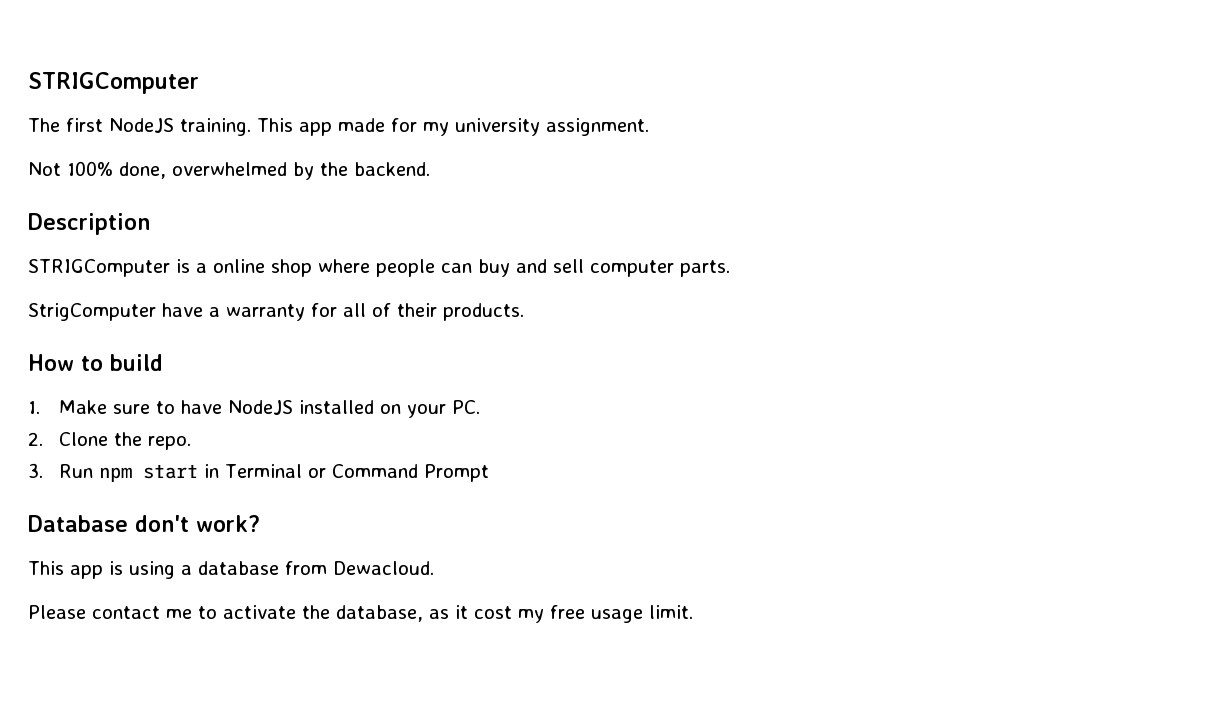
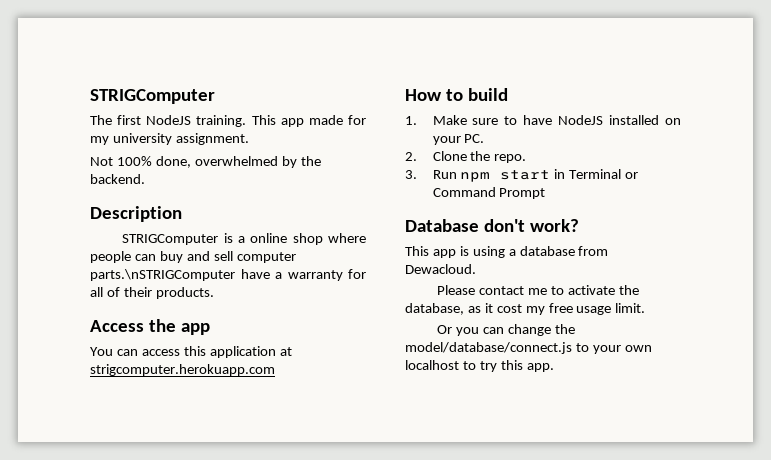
[680,260,730,277] [28,303,156,321] parts. // StrigComputer -> [90,269,235,281] parts.\nSTRIGComputer
(524, 312) none -> [90,319,210,335] [90,346,292,358] [90,364,275,376] // Access the app // You can access this application at strigcomputer.herokuapp.com
(693, 612) none -> [437,324,575,336] [405,342,652,354] [405,360,554,372] // Or you can change the model/database/connect.js to your own localhost to try this app.

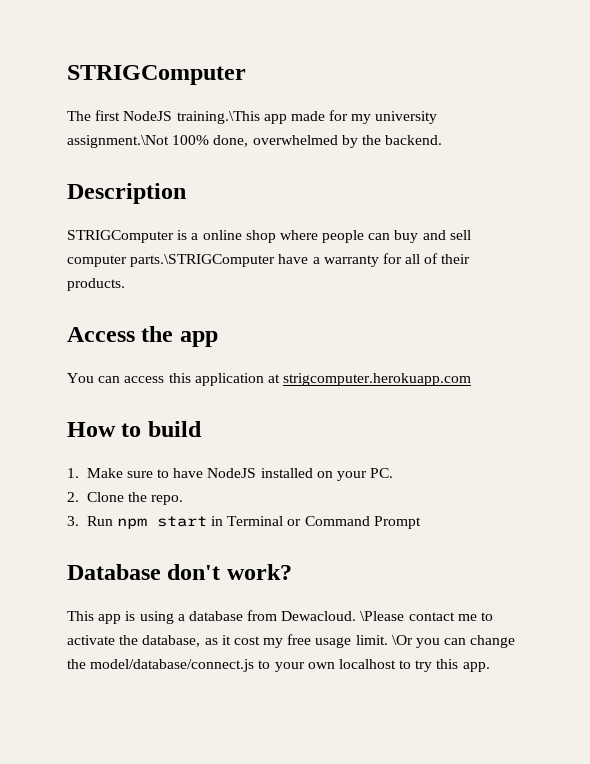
[196,115,276,127] training. This -> [176,111,260,124] training.\This
[175,133,249,145] [90,157,113,166] assignment. // Not -> [67,135,169,148] assignment.\Not
[90,269,235,281] parts.\nSTRIGComputer -> [130,254,276,267] parts.\STRIGComputer
[437,285,476,295] // Please -> [360,611,405,621] \Please
[437,325,453,334] // Or -> [391,635,413,645] \Or

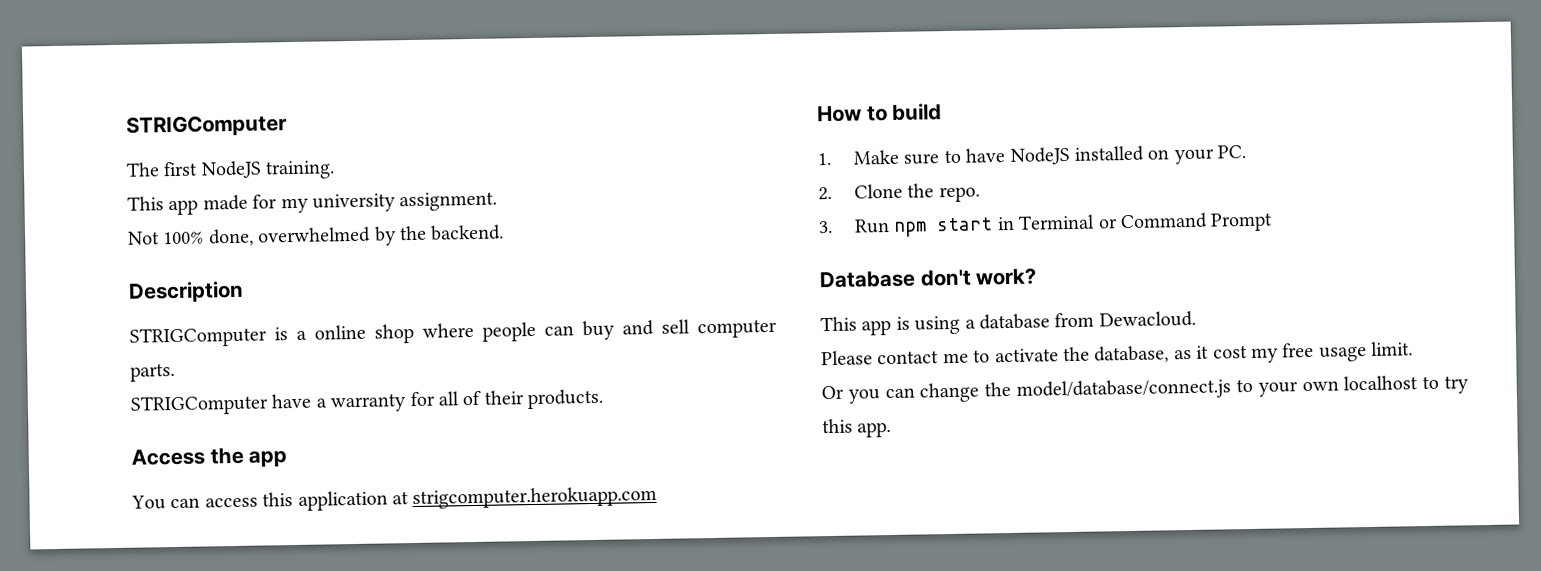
[176,111,260,124] training.\This -> [265,160,336,180] [127,196,164,211] training. // This
[67,135,169,148] assignment.\Not -> [399,191,498,212] [128,231,160,245] assignment. // Not
[130,254,276,267] parts.\STRIGComputer -> [130,363,175,382] [130,394,269,416] parts. // STRIGComputer
[360,611,405,621] \Please -> [821,350,873,366] // Please
[391,635,413,645] \Or -> [821,385,844,400] // Or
※ ※ ※
### Directions
Reproduce the lines of the listing exactly, starting at the one that contains "[175,133,249,145] [90,157,113,166] assignment." and continuing through the final line, but leave out the pictures.

### Reply
[175,133,249,145] [90,157,113,166] assignment. // Not -> [67,135,169,148] assignment.\Not
[90,269,235,281] parts.\nSTRIGComputer -> [130,254,276,267] parts.\STRIGComputer
[437,285,476,295] // Please -> [360,611,405,621] \Please
[437,325,453,334] // Or -> [391,635,413,645] \Or

[176,111,260,124] training.\This -> [265,160,336,180] [127,196,164,211] training. // This
[67,135,169,148] assignment.\Not -> [399,191,498,212] [128,231,160,245] assignment. // Not
[130,254,276,267] parts.\STRIGComputer -> [130,363,175,382] [130,394,269,416] parts. // STRIGComputer
[360,611,405,621] \Please -> [821,350,873,366] // Please
[391,635,413,645] \Or -> [821,385,844,400] // Or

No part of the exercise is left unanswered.